Grand final : Univers Zero / Present

La mise en scène est impressionnante avec les batteries de Dave Kerman et Daniel Denis qui dominent l’auditoire. L’introduction de « Jack the Ripper » pointe le bout de son nez, suivi du phrasé si particulier du basson de Michel Berckmans. Les arrangements sont soignés, rien n’est laissé au hasard : chaque partie a été retravaillée en profondeur afin d’exploiter au mieux possible l’instrumentation assez exceptionnelle de l’événement. Bien plus massif qu’à l’habitude, le son est puissant, tel un mastodonte face à soi. La force de l’ensemble est décuplée et chaque intervention apporte une richesse supplémentaire. Accablants de noirceur et d’intensité, les crescendos prennent des proportions insoupçonnées. « Promenade au fond d’un canal » reprend son cours là où Present l’avait laissé : l’explosion est alors immédiate, les décibels fusent. La spontanéité des musiciens se fait de plus en plus palpable au fil des minutes, jusqu’à clore le titre dans un maelström incroyable, véritable bordel superbement organisé qui assène à l’auditeur des décharges des plus violentes jusqu’à franchir le point de non retour où chaque musicien y va de ses manifestations de transe. Dave Kerman sort ses habituelles chaînes et autres poupées Barbie pour marteler ses percussions, alors que Roger Trigaux triture sa guitare et laisse les autres envahir toujours plus l’espace sonore… Un final littéralement écrasant qui laisse une bonne partie du public sur les rotules, exténué et ravi d’avoir assisté à quelque chose d’historique.

Setlist : Jack The Ripper – Promenade au fond d’un canal (fin)

Guapo

Grande sensation pour beaucoup lors de l’édition 2007 du festival, les Britanniques reviennent avec un nouveau concept.

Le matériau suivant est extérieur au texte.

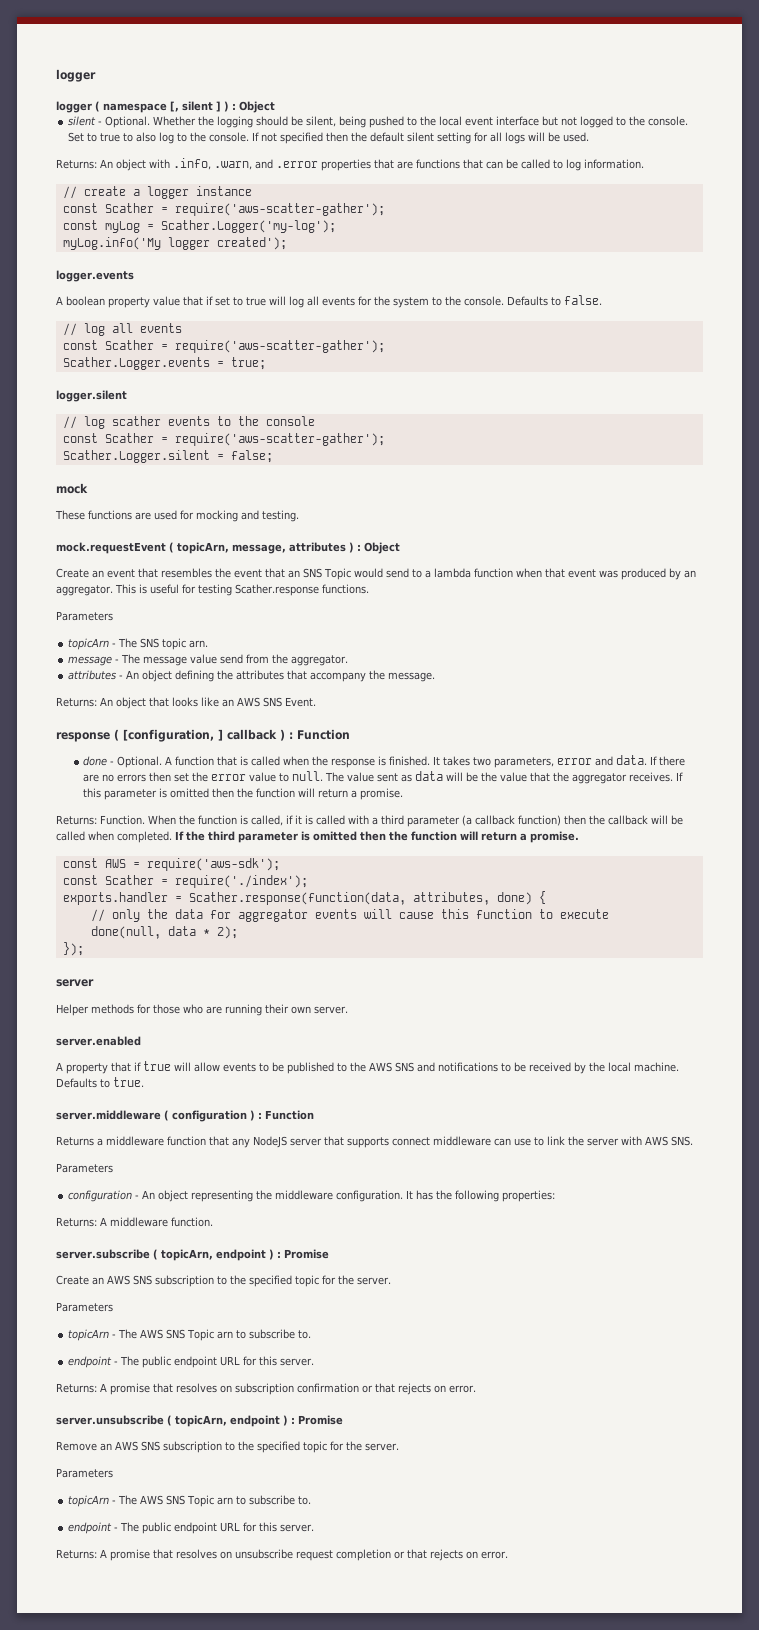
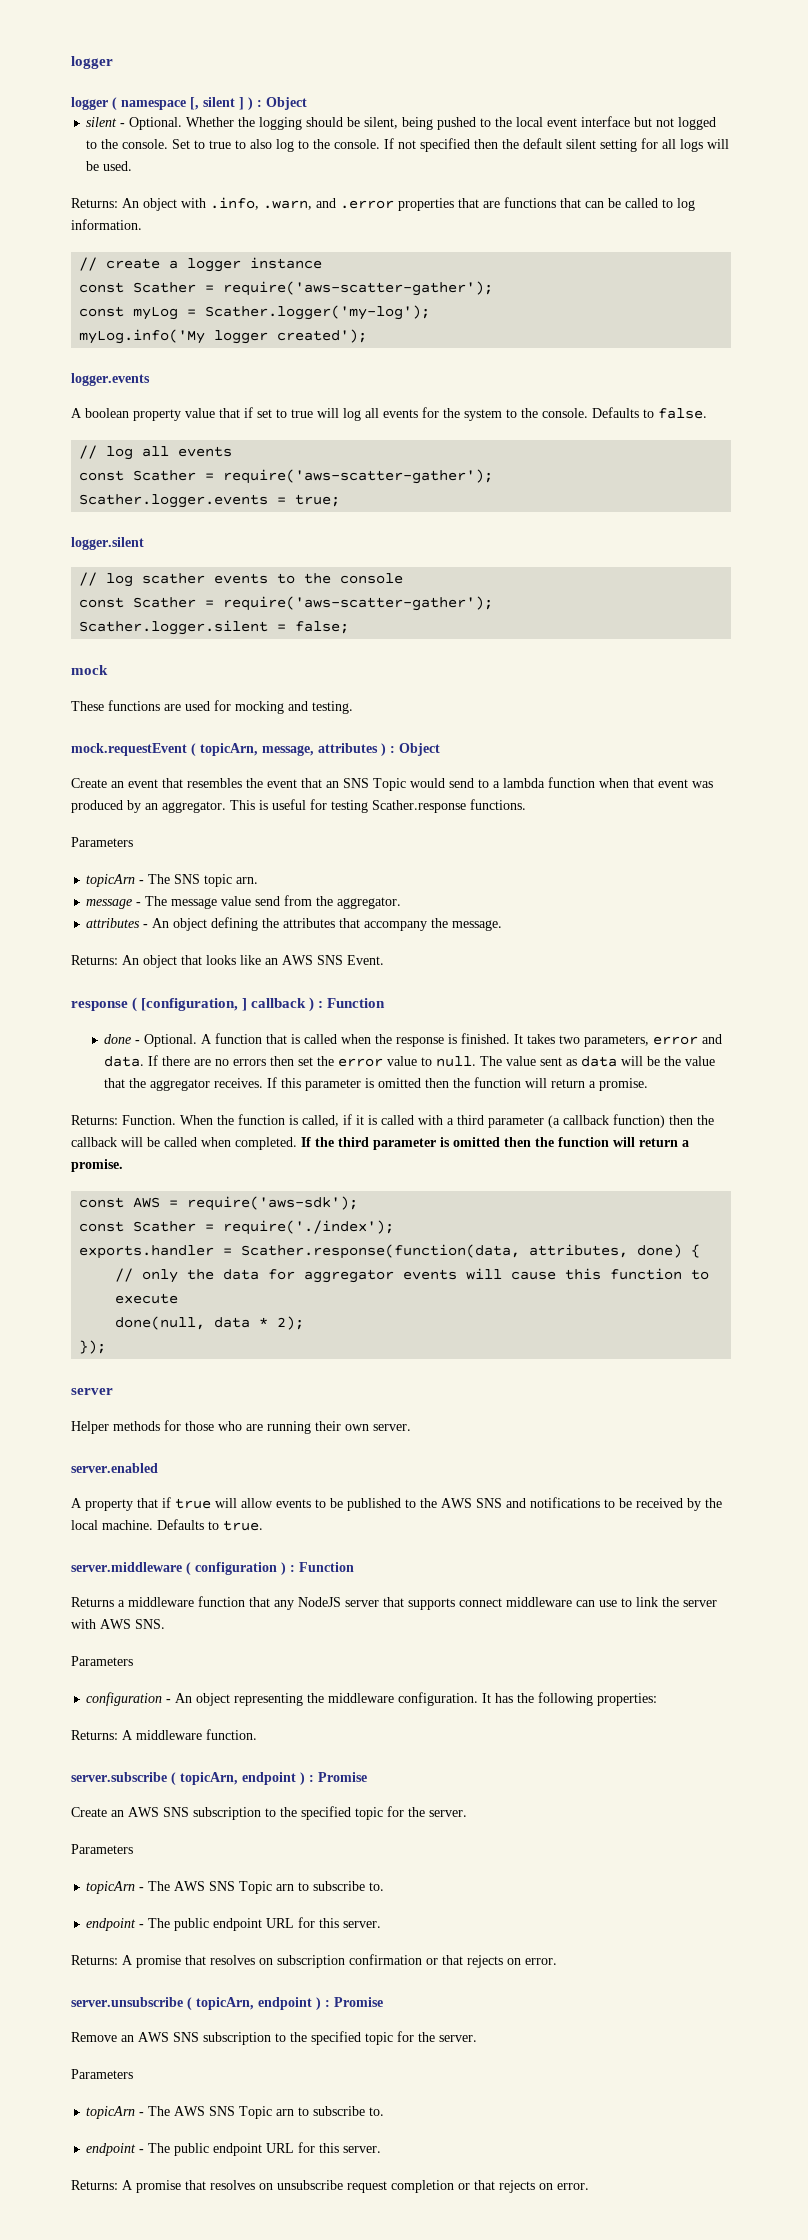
[160,220,336,233] Scather.Logger('my-log'); -> [205,305,431,320] Scather.logger('my-log');
[62,357,210,370] Scather.Logger.events -> [79,494,269,508] Scather.logger.events
[62,450,210,463] Scather.Logger.silent -> [79,620,269,635] Scather.logger.silent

Pour cela, le quartette est arrivé sur place dès le lundi pour mettre en œuvre le projet. En collaboration avec le GMEA – Groupe de Musique Electroacoustique d’Albi, plus habitué aux créations contemporaines qu’aux milieux « rock » –, Guapo adapte son répertoire à une idée simple mais ambitieuse : la spatialisation du son. Ainsi, à cinq reprises tout au long du festival, le public se retrouve dans la seconde salle pour se retrouver au milieu de « l’expérience ». La scène centrale permet de se concentrer sur chaque instrument, alors que sont disposés des hauts-parleurs tout autour de la salle. Le rendu visuel est lui aussi très soigné, le GMEA allant même jusqu’à projeter des animations sur le gong de Dave Smith. Piochant des titres dans leur trilogie (Five Suns, Black Oni et Elixirs), les membres de Guapo entraînent avec leurs ondes tournoyantes un public totalement immergé. Un événement rare et intense, hautement marquant, qui apporte une alternative au grand final « extatique dans la force » de Present et d’Univers Zero.

Avec autant de découvertes et de confirmations, le festival assoit assurément son aura internationale. Des groupes ravis d’être là, qui se fondent dans le public pour assister aux prestations de leurs pairs, et qui délivrent en outre des prestations « différentes », dans le plus pur esprit « in opposition ». Tout en élargissant son champ d’action, le festival conserve son son intégrité et affirme son identité. Organisateur aux côtés de Roger Trigaux, Michel Besset est un passionné qui se permet d’aller jusqu’au bout de ses rêves. Pour la prochaine édition, les noms de Art Bears, Sleepytime Gorilla Museum et Miriodor circulent… tout comme un certain Robert Wyatt. Quoi qu’il en soit, les souvenirs des ces trois jours resteront gravés, et pour longtemps.